Most anthroposophical doctors are family practitioners. This is the most demanding area of medicine from the perspective of the breadth of knowledge required. It deals with all ages and all types of conditions. The extended toolbox of anthroposophical techniques has proven an invaluable resource for family practitioners. And the experience of the last 80 years has shown how useful and effective these additional techniques can be, especially in treating chronic and long-term conditions.

Quotes

Andrew Maendl:
The essence of Steiner's approach is holistic, i.e. not confined to sense-perceptible physical phenomena, but encompassing the whole person of body, life-forces, soul and spirit, or, to use the terms Steiner used in his anthroposophy (wisdom of man), physical, etheric, astral and ego.
Steiner frequently refers to the fact that the modern scientific approach is insufficient on its own for gaining insight into deeper aspects of the human being. This selection from his writings and lectures-some of which were for doctors and others for a more general audience ­starts by emphasizing intuition as an essential inner tool for really understanding what is at work in medicine. There follow chapters which describe the complexity of human supersensible 'bodies' above and beyond the physical. A holistic view is also presented of the opposite poles of cancer and inflammation, as well as case histories illumined through anthroposophical insight. This book gives a taste of the aims and practice of anthroposophical medicine, and of ways to pursue and implement it.
Rudolf St einer. Medicine. Andrew Maendl, ed. Forest Row, UK: Rudolf Steiner Press, 2003. Page 1.

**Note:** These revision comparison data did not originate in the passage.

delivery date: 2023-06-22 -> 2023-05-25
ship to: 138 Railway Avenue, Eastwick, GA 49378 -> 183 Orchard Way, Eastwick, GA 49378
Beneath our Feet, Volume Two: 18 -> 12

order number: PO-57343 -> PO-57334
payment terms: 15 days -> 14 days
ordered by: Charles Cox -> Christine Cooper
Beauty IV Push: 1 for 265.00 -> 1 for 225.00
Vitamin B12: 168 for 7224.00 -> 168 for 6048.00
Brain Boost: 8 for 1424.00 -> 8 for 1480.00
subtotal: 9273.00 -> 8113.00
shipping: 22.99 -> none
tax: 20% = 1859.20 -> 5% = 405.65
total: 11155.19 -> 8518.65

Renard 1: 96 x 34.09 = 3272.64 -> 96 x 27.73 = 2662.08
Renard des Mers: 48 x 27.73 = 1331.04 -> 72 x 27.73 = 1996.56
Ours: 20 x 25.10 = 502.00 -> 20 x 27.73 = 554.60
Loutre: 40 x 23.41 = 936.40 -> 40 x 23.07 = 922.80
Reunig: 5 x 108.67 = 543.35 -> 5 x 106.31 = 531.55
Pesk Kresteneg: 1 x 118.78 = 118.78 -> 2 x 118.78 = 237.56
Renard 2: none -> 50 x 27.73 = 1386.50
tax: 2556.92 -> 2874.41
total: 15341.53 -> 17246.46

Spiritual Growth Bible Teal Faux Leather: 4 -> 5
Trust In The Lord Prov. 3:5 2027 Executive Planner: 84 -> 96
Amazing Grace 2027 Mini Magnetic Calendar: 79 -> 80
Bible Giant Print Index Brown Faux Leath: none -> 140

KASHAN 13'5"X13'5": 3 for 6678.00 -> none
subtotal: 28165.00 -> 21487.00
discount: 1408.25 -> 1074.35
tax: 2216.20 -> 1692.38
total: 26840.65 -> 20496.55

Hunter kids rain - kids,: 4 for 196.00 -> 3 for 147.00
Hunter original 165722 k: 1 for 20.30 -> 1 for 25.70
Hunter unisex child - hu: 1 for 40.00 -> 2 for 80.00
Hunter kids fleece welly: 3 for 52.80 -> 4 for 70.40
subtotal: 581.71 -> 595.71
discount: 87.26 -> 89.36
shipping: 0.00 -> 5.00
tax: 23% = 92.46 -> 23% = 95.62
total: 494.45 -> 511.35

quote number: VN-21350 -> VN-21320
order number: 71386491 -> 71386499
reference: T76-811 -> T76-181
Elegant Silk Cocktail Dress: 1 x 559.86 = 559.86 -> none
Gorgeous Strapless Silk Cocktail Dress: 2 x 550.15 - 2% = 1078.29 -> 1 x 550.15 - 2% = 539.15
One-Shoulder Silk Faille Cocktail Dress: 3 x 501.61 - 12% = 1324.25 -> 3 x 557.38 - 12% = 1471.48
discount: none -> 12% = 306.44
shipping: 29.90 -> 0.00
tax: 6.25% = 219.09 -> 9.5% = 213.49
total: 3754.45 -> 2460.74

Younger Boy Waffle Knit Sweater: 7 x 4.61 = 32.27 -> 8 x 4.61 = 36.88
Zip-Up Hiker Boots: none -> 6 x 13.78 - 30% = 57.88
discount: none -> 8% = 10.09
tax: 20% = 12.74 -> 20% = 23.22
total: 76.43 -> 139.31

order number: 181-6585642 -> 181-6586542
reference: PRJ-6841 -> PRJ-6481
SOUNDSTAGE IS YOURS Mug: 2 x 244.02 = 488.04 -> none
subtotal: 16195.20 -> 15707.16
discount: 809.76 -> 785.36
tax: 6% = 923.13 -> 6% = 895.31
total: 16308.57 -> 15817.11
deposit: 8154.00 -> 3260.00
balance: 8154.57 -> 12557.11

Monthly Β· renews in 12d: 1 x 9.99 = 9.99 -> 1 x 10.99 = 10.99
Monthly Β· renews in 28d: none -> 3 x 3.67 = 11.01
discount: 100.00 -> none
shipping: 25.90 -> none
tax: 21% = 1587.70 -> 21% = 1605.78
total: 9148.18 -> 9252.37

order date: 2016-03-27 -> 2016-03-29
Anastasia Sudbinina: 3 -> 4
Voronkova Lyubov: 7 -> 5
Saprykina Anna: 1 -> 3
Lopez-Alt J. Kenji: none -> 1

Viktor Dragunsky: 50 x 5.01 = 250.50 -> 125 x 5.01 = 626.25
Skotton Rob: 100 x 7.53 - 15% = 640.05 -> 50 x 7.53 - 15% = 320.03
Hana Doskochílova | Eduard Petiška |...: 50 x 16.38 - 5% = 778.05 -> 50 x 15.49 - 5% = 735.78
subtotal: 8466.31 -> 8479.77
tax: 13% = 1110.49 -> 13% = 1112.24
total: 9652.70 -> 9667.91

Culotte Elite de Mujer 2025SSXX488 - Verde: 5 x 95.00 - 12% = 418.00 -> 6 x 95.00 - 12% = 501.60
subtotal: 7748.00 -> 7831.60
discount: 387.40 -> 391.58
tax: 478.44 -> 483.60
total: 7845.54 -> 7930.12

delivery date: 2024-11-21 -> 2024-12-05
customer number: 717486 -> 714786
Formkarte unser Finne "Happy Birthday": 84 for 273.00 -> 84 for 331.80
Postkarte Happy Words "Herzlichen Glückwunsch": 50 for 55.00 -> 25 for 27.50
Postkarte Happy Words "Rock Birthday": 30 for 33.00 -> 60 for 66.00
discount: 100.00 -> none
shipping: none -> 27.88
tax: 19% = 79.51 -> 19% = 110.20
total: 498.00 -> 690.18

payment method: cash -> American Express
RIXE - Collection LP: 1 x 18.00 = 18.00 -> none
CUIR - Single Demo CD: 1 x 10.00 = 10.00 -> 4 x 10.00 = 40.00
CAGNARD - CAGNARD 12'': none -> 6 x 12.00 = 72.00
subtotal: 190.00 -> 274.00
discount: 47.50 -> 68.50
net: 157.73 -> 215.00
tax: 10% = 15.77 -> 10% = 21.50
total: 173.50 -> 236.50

Rudolf Steiner and Ita Wegman:
It is not a matter of being in opposition to the school of medicine that is working with the accepted scientific methods of the present time. We fully acknowledge its principles. And in our view, the approach we present should only be used by those who are fully able and entitled to practise medicine according to those principles.
We do, however, add further insights to such knowledge of the human being as is now available through accepted scientific methods. These are gained by different methods, and we therefore feel compelled to work for an extension of clinical medicine based on these wider insights into the nature of the world and the human being.
Basically, those who follow established medical practice cannot object to what we are presenting because we do not go against that practice. The only people who can refuse to accept our attempt without further ado are those who not only demand that we accept their system of knowledge but also insist that no insights may be presented that go beyond their system.
Extended insight into the nature of the world and the human being is in our view offered in anthroposophy, an approach established by Rudolf Steiner. To our under­standing of the physical human being, which can only be gained by the methods of natural science, it adds understanding of the non-physical or spiritual human being. Anthroposophy does not involve progressing from insight into the physical to insight into the spiritual aspect by merely thinking about it. This would only produce more or less well thought-out hypotheses, with no one able to prove that they are in accord with reality.
Before anything is said in anthroposophy about the spiritual aspect, methods are developed that entitle one to make such statements. To get some idea of these methods, readers are asked to consider the following. All findings made in established modern science are essentially based on impressions gained through the human senses. Human beings may extend their ability to perceive what the senses can provide by means of experi­ments or through observations made using instruments, but this adds nothing essentially new to knowledge gained in that world in which human beings live through their senses.
Thinking, in so far as it is applied to investigating the physical world, also does not add anything to the evidence of our senses. In thinking we combine or analyse sensory impressions to arrive at laws (of nature); those who investigate the world of the senses must, however, say to themselves: the thinking which thus arises in me does not add anything real to the reality of the world perceived by the senses.
Rudolf St einer. Medicine. Andrew Maendl, ed. Forest Row, UK: Rudolf Steiner Press, 2003. Pages 11-13. Excerpted from Rudolf Steiner and Ita Wegman, Extending Practical Medicine (originally published 1925).

Andrew Maendl:
There is a great deal of dissatisfaction in medicine today, and this may partly be due to the prevailing superficial view of the human being as a creature composed more or less entirely of complex biochemistry. Deep down most doctors sense that there is a great deal more to human nature. Steiner has given us a path, albeit a difficult one, for discovering deeper aspects of the human being, upon which a true art of healing can be based.
Rudolf Steiner. Medicine. Andrew Maendl, ed. Forest Row, UK: Rudolf Steiner Press, 2003. Page 10.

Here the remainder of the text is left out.